Using the records below, give again exactly the lines from the line that contains "2022-12-14: 4 -> 3" through the line that contains "2022-12-23: none -> 3", both ends included, and only those.
§ §
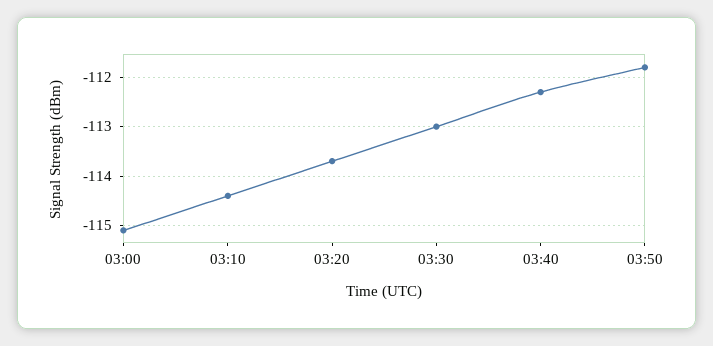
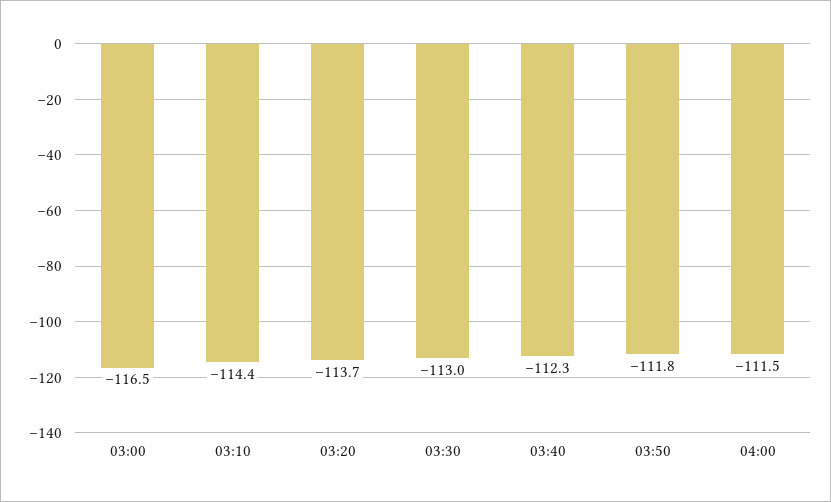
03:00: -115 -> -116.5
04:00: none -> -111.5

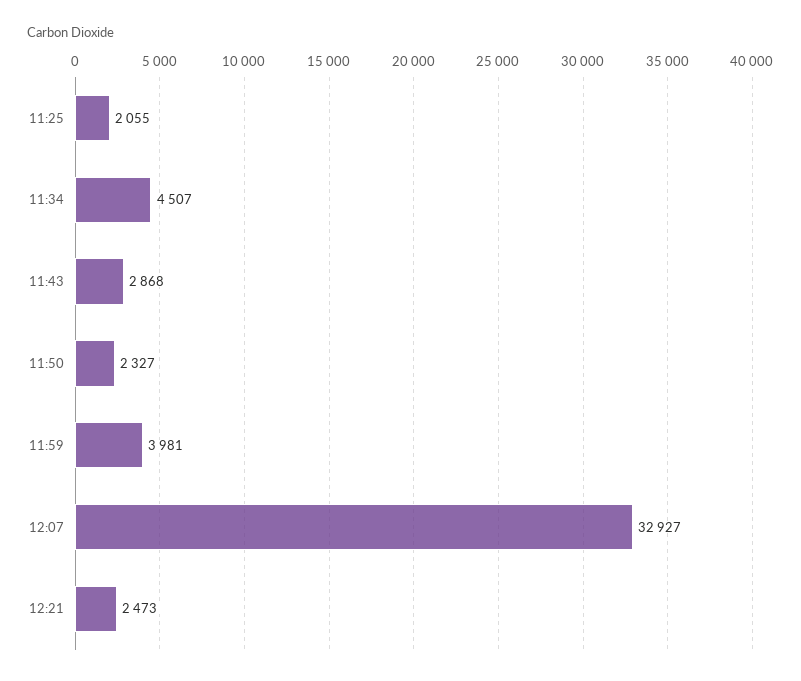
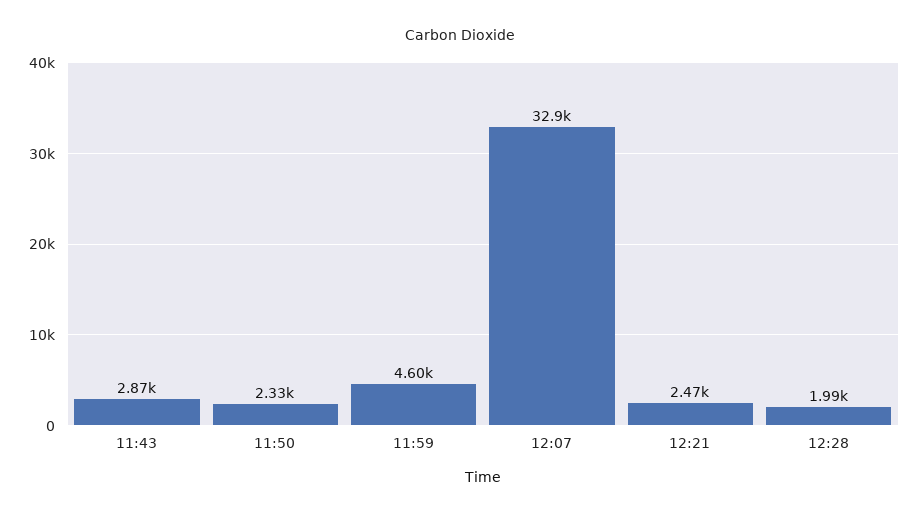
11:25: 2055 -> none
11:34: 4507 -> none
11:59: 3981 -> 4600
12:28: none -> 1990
§ §
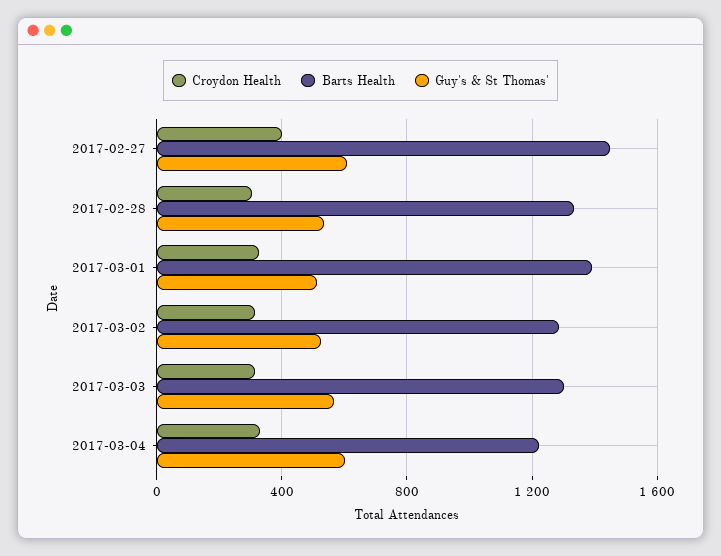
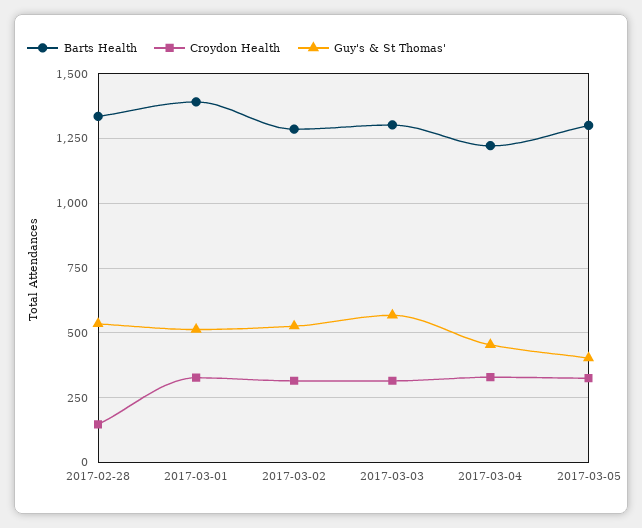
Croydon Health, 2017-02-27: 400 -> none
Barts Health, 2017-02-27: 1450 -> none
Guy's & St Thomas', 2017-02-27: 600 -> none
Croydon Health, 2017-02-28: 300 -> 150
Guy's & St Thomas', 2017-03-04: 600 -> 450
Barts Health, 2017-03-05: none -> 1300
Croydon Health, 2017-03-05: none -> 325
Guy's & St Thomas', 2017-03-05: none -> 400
§ §
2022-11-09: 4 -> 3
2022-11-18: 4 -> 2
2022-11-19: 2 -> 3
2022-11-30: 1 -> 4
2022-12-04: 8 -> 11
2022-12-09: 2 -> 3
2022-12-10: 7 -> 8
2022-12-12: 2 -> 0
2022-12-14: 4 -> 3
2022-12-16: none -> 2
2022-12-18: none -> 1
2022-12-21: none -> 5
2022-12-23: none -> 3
§ §
* **ANSWER AREA**
2022-12-14: 4 -> 3
2022-12-16: none -> 2
2022-12-18: none -> 1
2022-12-21: none -> 5
2022-12-23: none -> 3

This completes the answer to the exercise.